## [Directions]
Exactly as they appear, print the line with "Ivan Leathercraft Engelse" and each line after it through the end of the entries below; leave out pictures.

## [Data records]
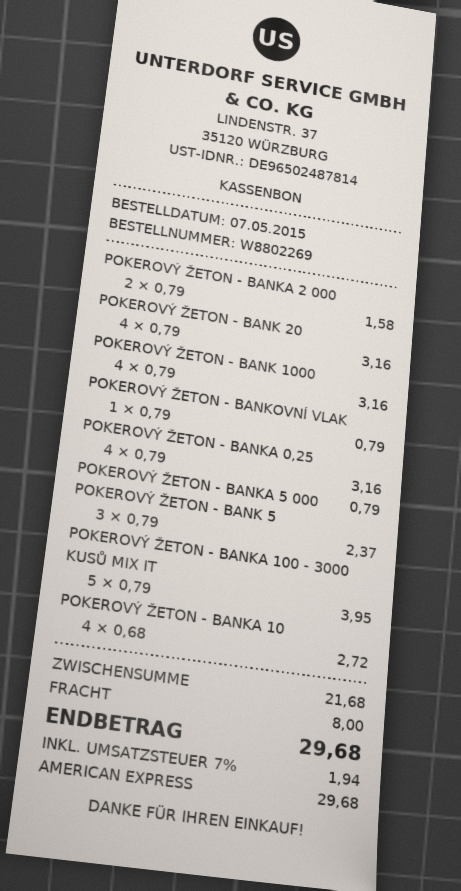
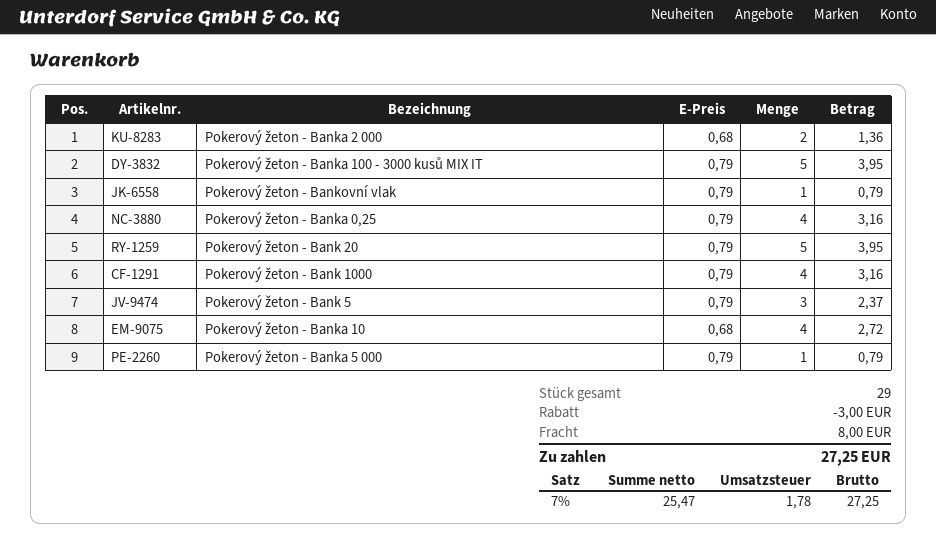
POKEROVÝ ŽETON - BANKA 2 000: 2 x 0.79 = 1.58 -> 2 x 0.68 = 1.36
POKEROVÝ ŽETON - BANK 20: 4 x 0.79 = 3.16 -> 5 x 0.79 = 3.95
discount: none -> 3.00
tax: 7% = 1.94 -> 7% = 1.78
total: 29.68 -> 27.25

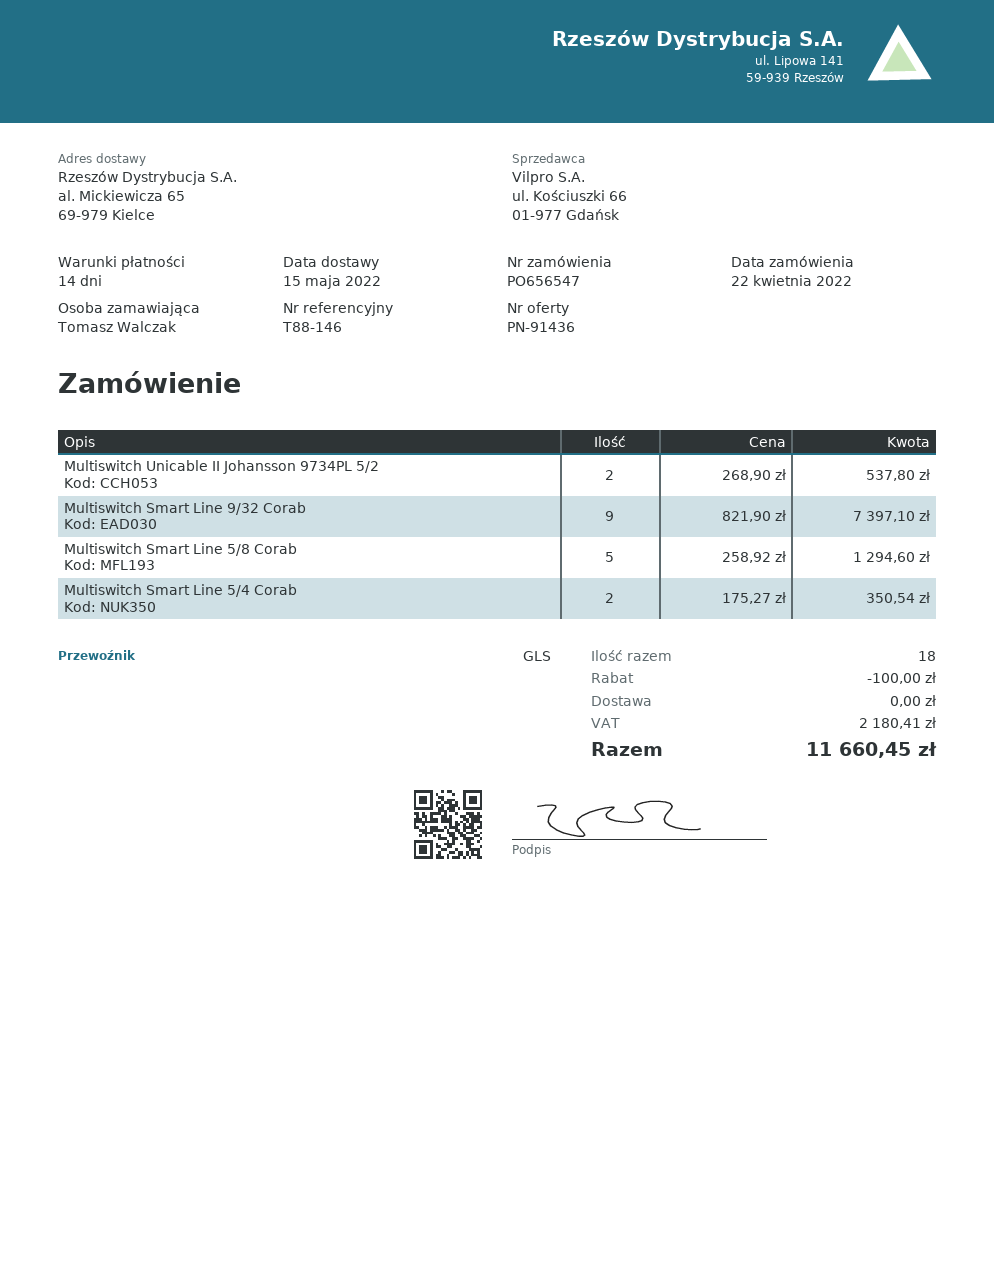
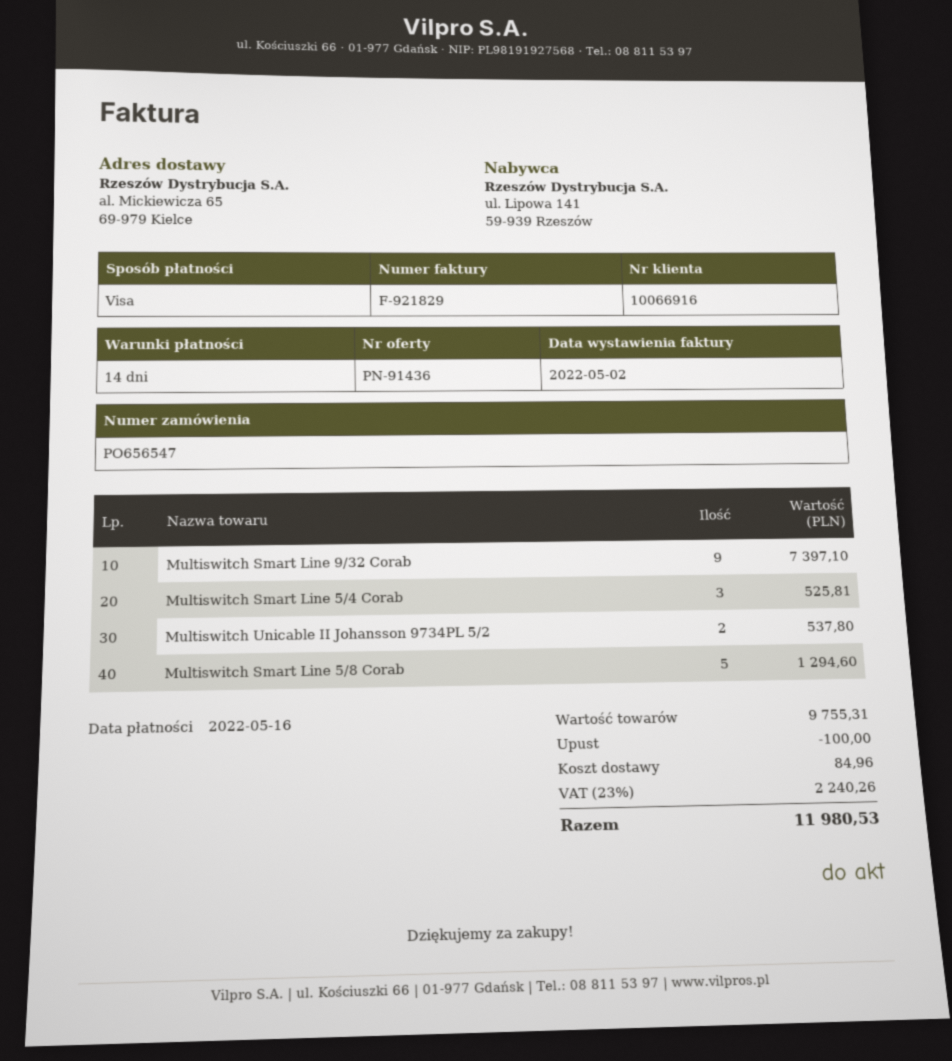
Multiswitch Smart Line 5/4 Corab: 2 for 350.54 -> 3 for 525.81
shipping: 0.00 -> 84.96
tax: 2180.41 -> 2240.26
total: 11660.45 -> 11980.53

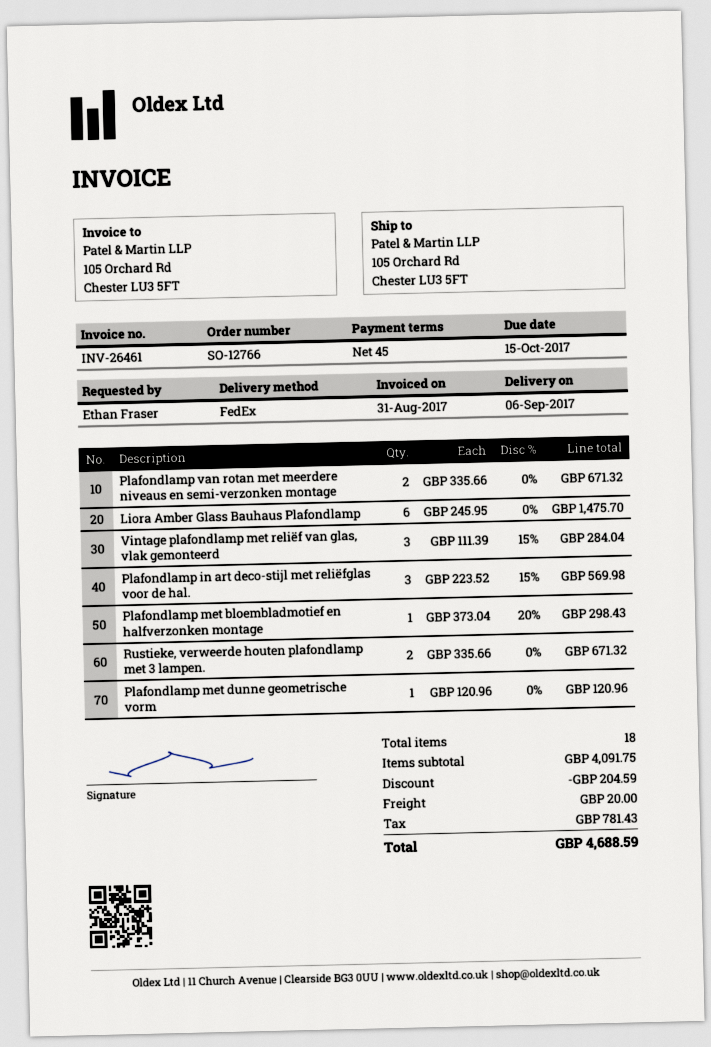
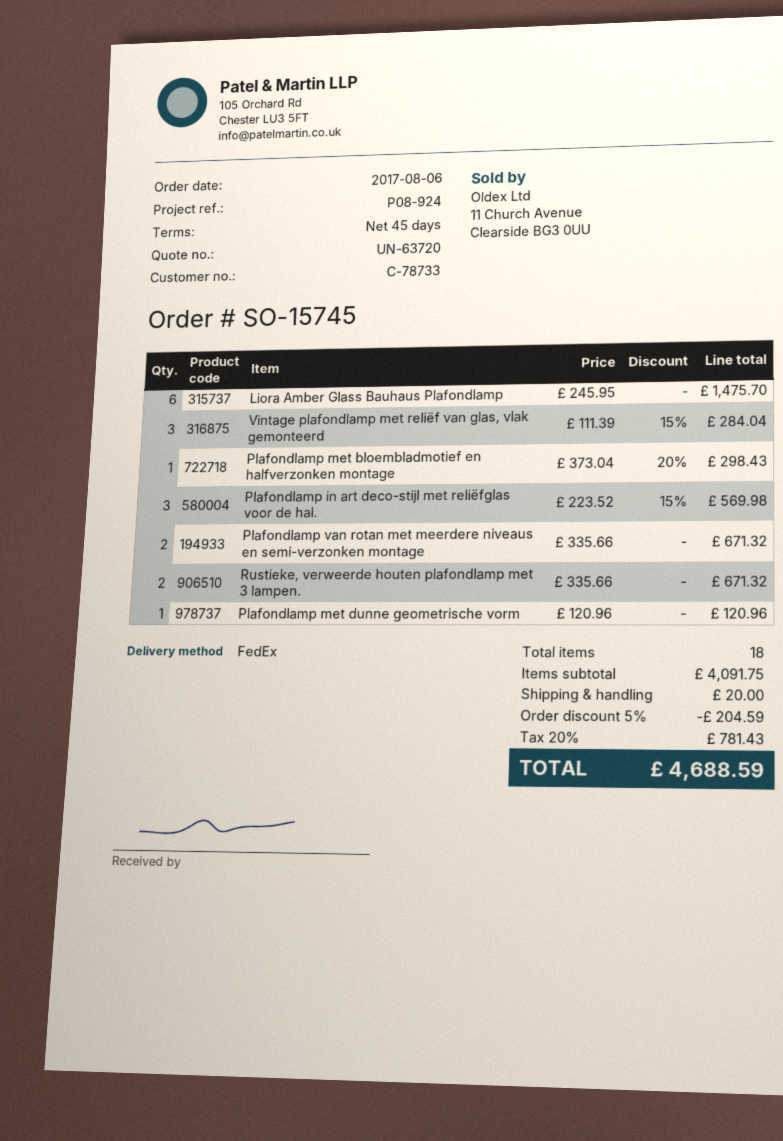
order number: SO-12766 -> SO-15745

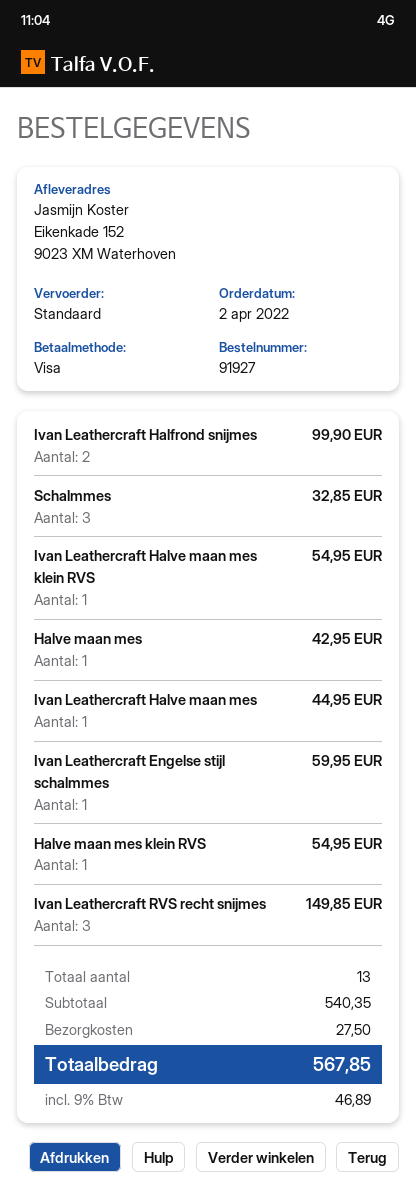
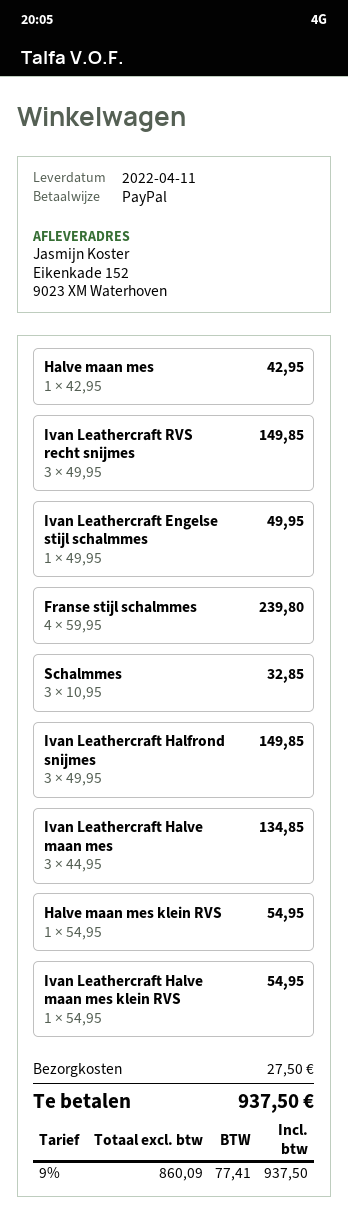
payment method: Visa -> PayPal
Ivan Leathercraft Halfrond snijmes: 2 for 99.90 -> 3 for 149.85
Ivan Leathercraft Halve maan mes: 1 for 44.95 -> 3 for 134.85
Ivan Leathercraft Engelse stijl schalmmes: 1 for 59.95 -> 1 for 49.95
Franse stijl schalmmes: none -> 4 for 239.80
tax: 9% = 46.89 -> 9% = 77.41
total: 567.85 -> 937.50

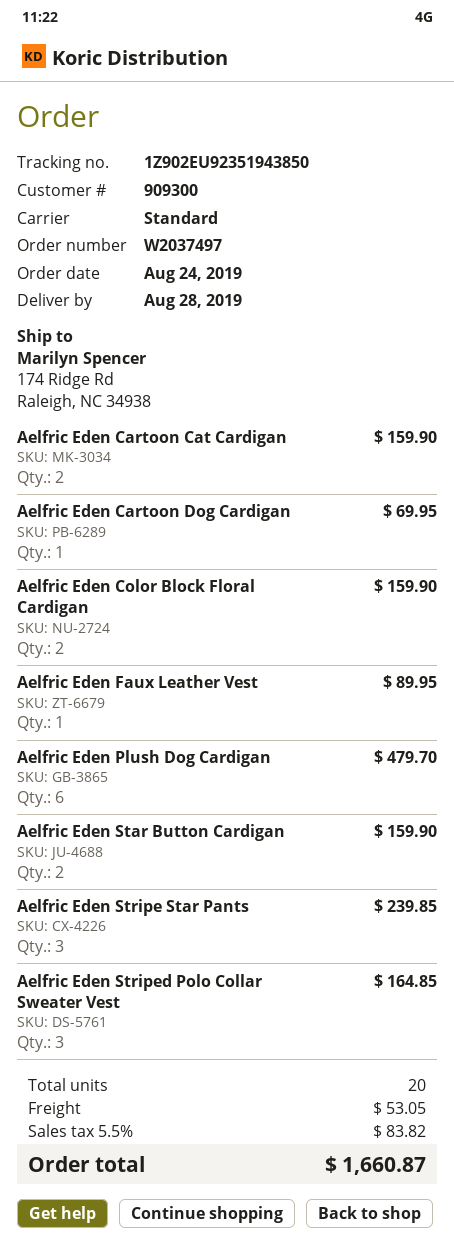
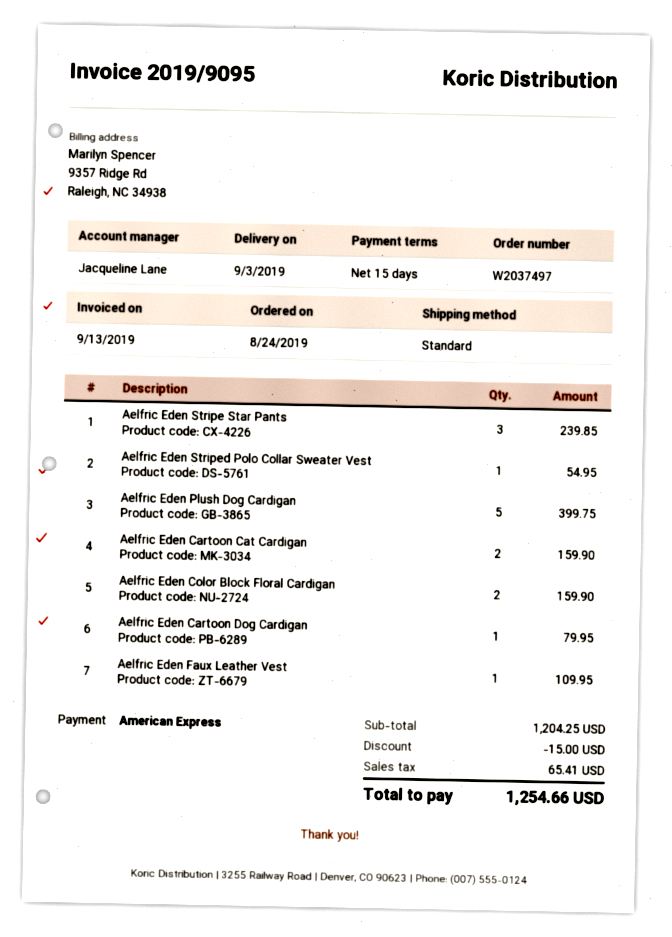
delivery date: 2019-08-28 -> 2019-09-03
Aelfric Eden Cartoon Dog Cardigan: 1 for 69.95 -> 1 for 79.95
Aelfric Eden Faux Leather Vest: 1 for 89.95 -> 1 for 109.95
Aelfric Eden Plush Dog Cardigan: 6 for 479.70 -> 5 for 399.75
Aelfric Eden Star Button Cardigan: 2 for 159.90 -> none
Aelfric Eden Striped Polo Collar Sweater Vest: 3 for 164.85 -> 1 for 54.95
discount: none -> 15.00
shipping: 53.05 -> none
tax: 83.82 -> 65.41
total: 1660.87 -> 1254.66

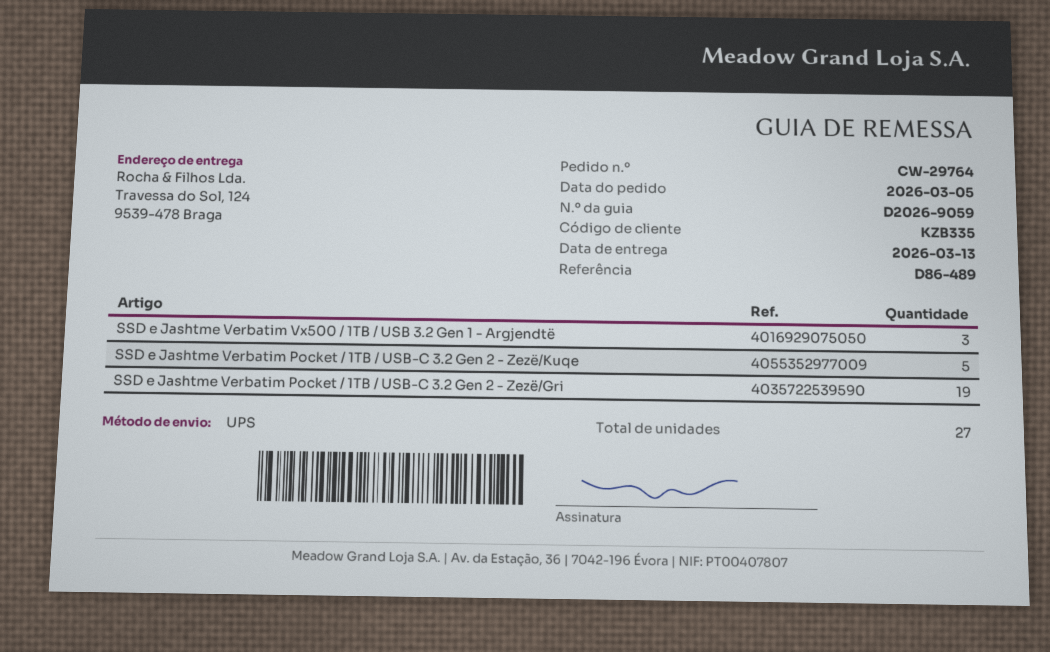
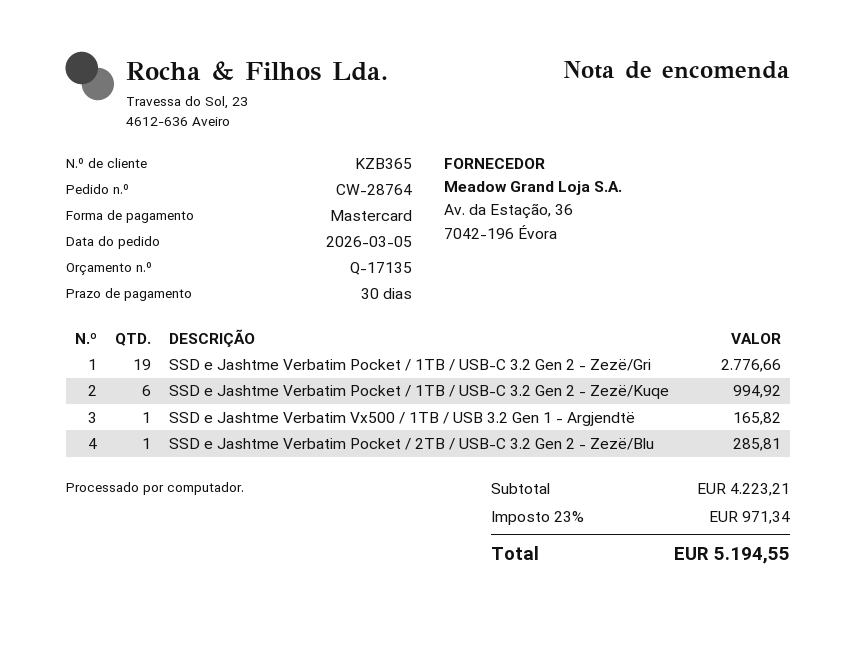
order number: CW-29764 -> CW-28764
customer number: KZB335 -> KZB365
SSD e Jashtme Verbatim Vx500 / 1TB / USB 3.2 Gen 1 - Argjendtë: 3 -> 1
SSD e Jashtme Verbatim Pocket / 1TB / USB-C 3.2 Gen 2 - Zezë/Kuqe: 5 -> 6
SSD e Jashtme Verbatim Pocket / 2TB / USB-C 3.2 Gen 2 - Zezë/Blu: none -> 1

## [Result of this task]
Ivan Leathercraft Engelse stijl schalmmes: 1 for 59.95 -> 1 for 49.95
Franse stijl schalmmes: none -> 4 for 239.80
tax: 9% = 46.89 -> 9% = 77.41
total: 567.85 -> 937.50

delivery date: 2019-08-28 -> 2019-09-03
Aelfric Eden Cartoon Dog Cardigan: 1 for 69.95 -> 1 for 79.95
Aelfric Eden Faux Leather Vest: 1 for 89.95 -> 1 for 109.95
Aelfric Eden Plush Dog Cardigan: 6 for 479.70 -> 5 for 399.75
Aelfric Eden Star Button Cardigan: 2 for 159.90 -> none
Aelfric Eden Striped Polo Collar Sweater Vest: 3 for 164.85 -> 1 for 54.95
discount: none -> 15.00
shipping: 53.05 -> none
tax: 83.82 -> 65.41
total: 1660.87 -> 1254.66

order number: CW-29764 -> CW-28764
customer number: KZB335 -> KZB365
SSD e Jashtme Verbatim Vx500 / 1TB / USB 3.2 Gen 1 - Argjendtë: 3 -> 1
SSD e Jashtme Verbatim Pocket / 1TB / USB-C 3.2 Gen 2 - Zezë/Kuqe: 5 -> 6
SSD e Jashtme Verbatim Pocket / 2TB / USB-C 3.2 Gen 2 - Zezë/Blu: none -> 1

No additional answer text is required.